Task instructions: Below, find each line holding "vbox" and state how many there are, using the number alone.

──────── Input for this task ────────

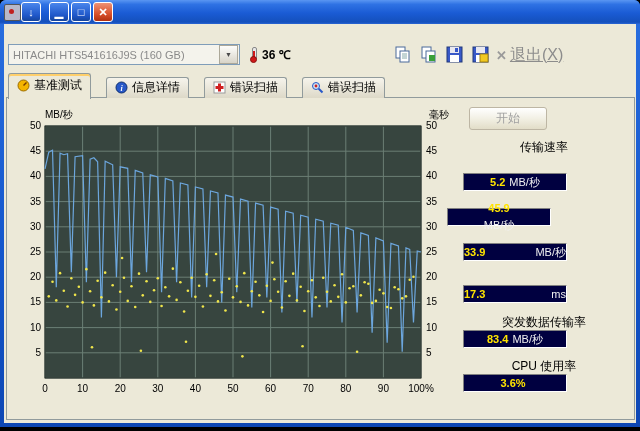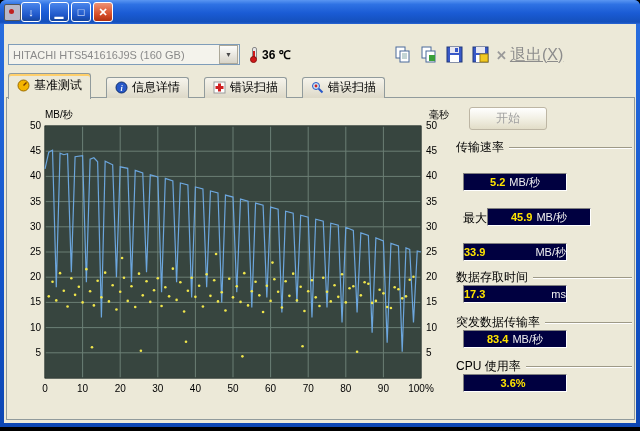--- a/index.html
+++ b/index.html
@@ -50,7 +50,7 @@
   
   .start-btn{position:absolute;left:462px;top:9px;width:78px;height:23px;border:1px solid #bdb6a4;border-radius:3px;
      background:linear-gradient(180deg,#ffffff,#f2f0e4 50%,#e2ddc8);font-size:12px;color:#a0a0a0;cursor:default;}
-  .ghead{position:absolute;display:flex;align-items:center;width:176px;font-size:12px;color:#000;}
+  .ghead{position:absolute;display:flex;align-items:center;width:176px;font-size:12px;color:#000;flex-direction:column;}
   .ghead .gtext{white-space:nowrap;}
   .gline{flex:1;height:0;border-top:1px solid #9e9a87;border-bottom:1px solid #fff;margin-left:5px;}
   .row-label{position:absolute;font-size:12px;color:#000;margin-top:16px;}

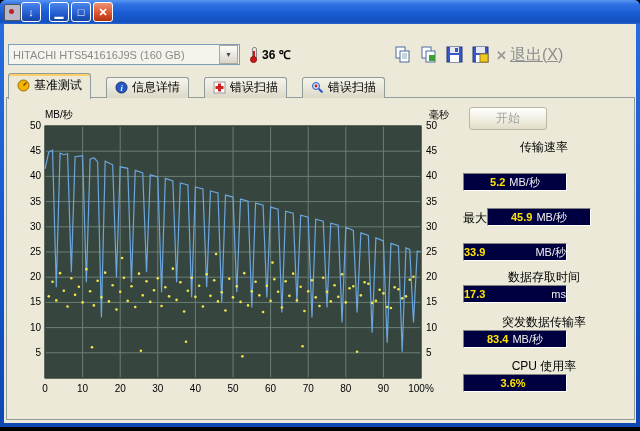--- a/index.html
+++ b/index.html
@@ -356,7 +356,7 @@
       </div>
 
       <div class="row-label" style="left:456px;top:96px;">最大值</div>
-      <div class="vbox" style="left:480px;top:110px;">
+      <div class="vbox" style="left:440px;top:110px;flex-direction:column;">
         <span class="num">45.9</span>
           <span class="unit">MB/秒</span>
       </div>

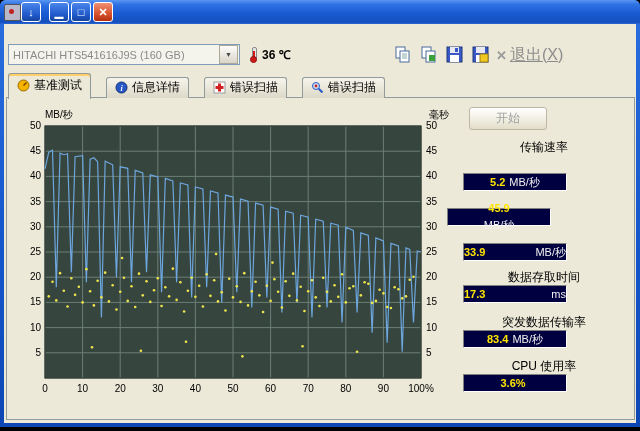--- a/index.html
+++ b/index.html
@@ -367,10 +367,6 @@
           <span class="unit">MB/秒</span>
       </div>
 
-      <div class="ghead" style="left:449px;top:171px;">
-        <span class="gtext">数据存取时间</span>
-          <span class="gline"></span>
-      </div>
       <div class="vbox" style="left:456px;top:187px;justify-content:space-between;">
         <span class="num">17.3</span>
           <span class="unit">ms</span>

────────

Task response: 3